Nginx and its workers with some random facts
I have a VM with one CPU only and there I run #nginx 1.18.0 in ubuntu server. It involves with some lightweight work like static content serve and as well as dynamic content with load balancer capability.
If I check the command:
# ps -ef --forest | grep nginx | grep -v color
root 578518 1 0 12:49 ? 00:00:00 nginx: master process /usr/sbin/nginx -g daemon on; master_process on; www-data 578519 578518 0 12:49 ? 00:00:00 _ nginx: worker process www-data 578520 578518 0 12:49 ? 00:00:00 _ nginx: cache manager process www-data 578521 578518 0 12:49 ? 00:00:00 _ nginx: cache loader process
gives me some interesting facts.
- It has 1 master process.
- it has 1 worker process.
- It has 1 cache manages process.
- It has 1 cache loader process.
What are these processes?
- master process performs some specific operations such as reading configuration from disk, bind ports and create child processes.
- worker processes do all of the work we ask nginx to do to handle the traffics and similar things like network connections, read and write content to disk, handle communications with upstream servers.
- cache loader only runs on startup and load the disk-based caches into memory and then exits. So, If you check the process list when nginx is started some times back, then you won’t find this process.

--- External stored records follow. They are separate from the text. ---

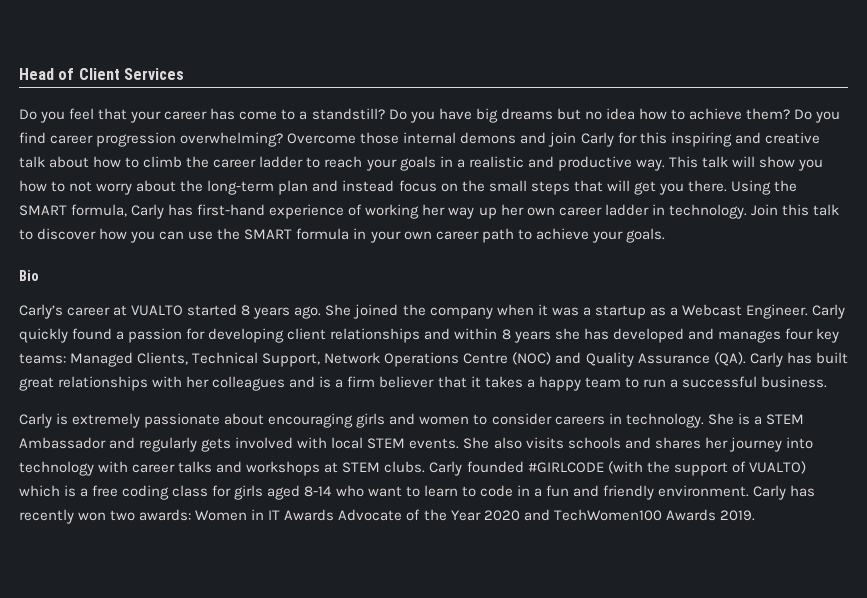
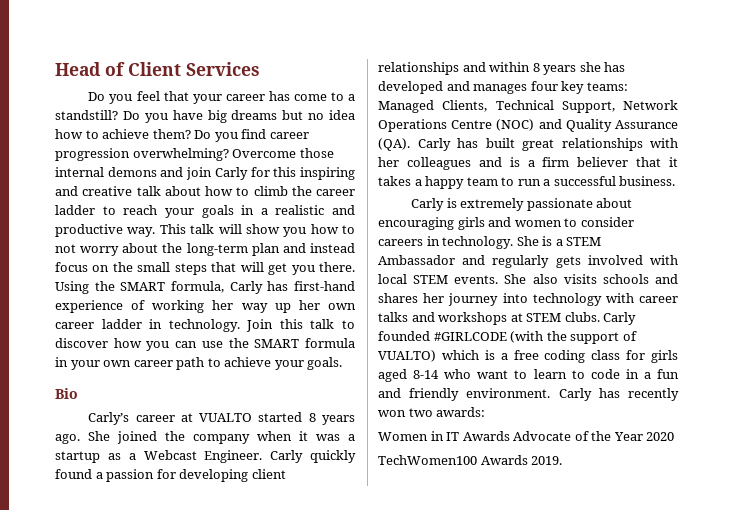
- Carly has recently won two awards: Women in IT Awards Advocate of the Year 2020 and TechWomen100 Awards 2019.
+ Carly has recently won two awards:
+ Women in IT Awards Advocate of the Year 2020
+ TechWomen100 Awards 2019.

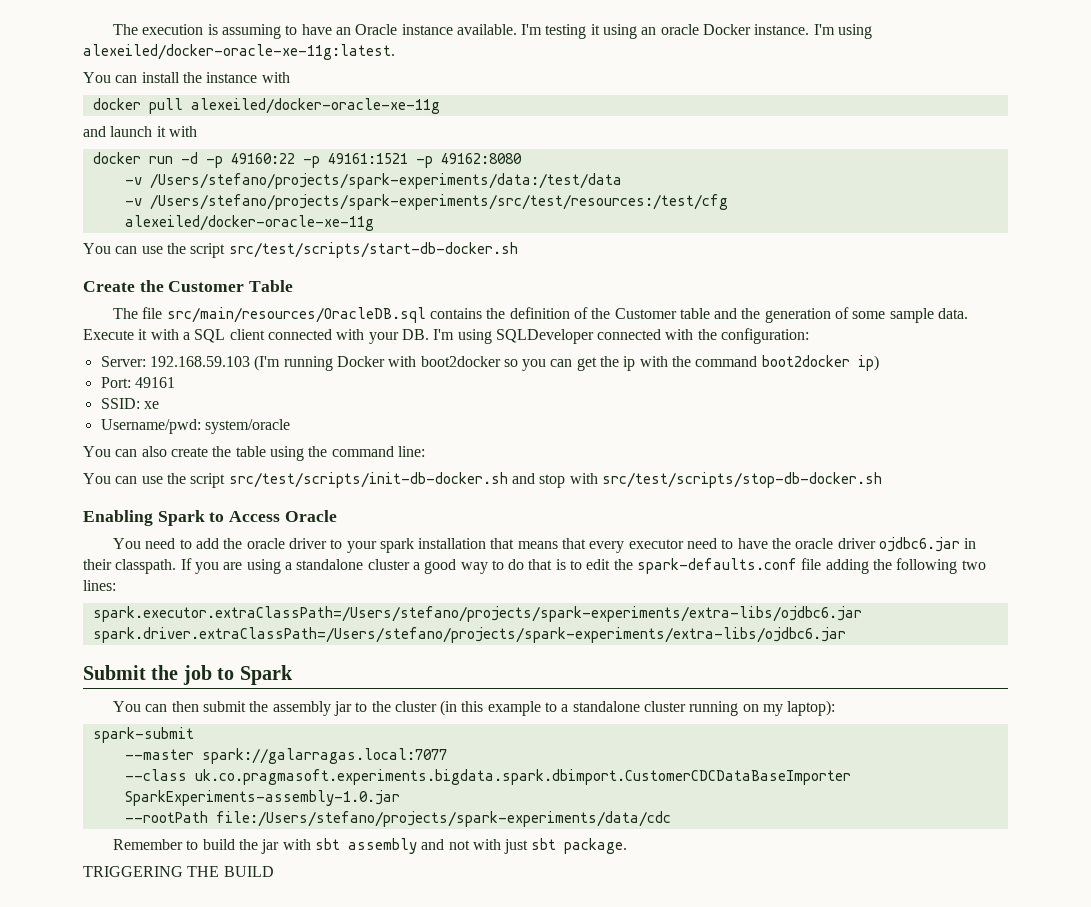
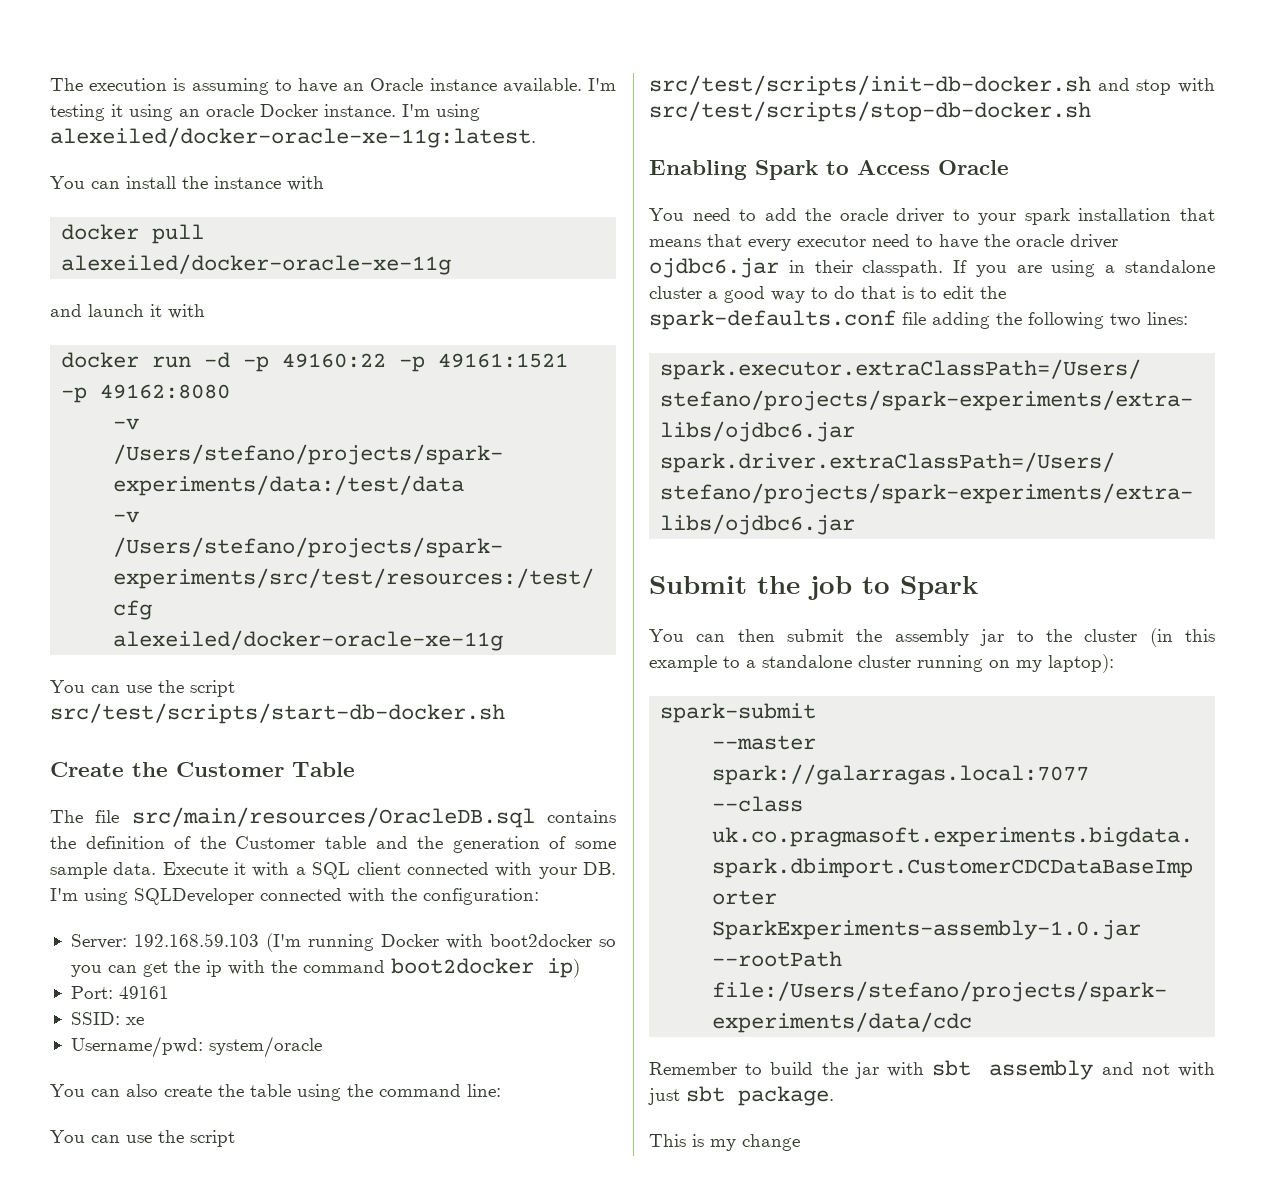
- TRIGGERING THE BUILD
+ This is my change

- cache manager process runs periodically and manage the cache cleanup, invalidating cache objects and similar things. It is scheduled and thus not always taking resources.
There are some default parameter in the configuration which acts ok in many cases.
- With one CPU in this VM and with default configuration like worker_processes as auto. Which is saying a number 1 with available CPU core.
- Each worker process manages multiple connections simultaneously in a non blocking way. This approach minimizes the need for context switches, enhancing performance.
- Worker processes are single-threaded and operate independently. This means each one can grab new connections and process them without waiting for others.
- Despite their independence, worker processes can communicate with each other through shared memory. This is particularly useful for accessing shared cache data, session persistence information, and other shared resources.
Of Course depending on specific use case, tweaking those default values are possible to configure.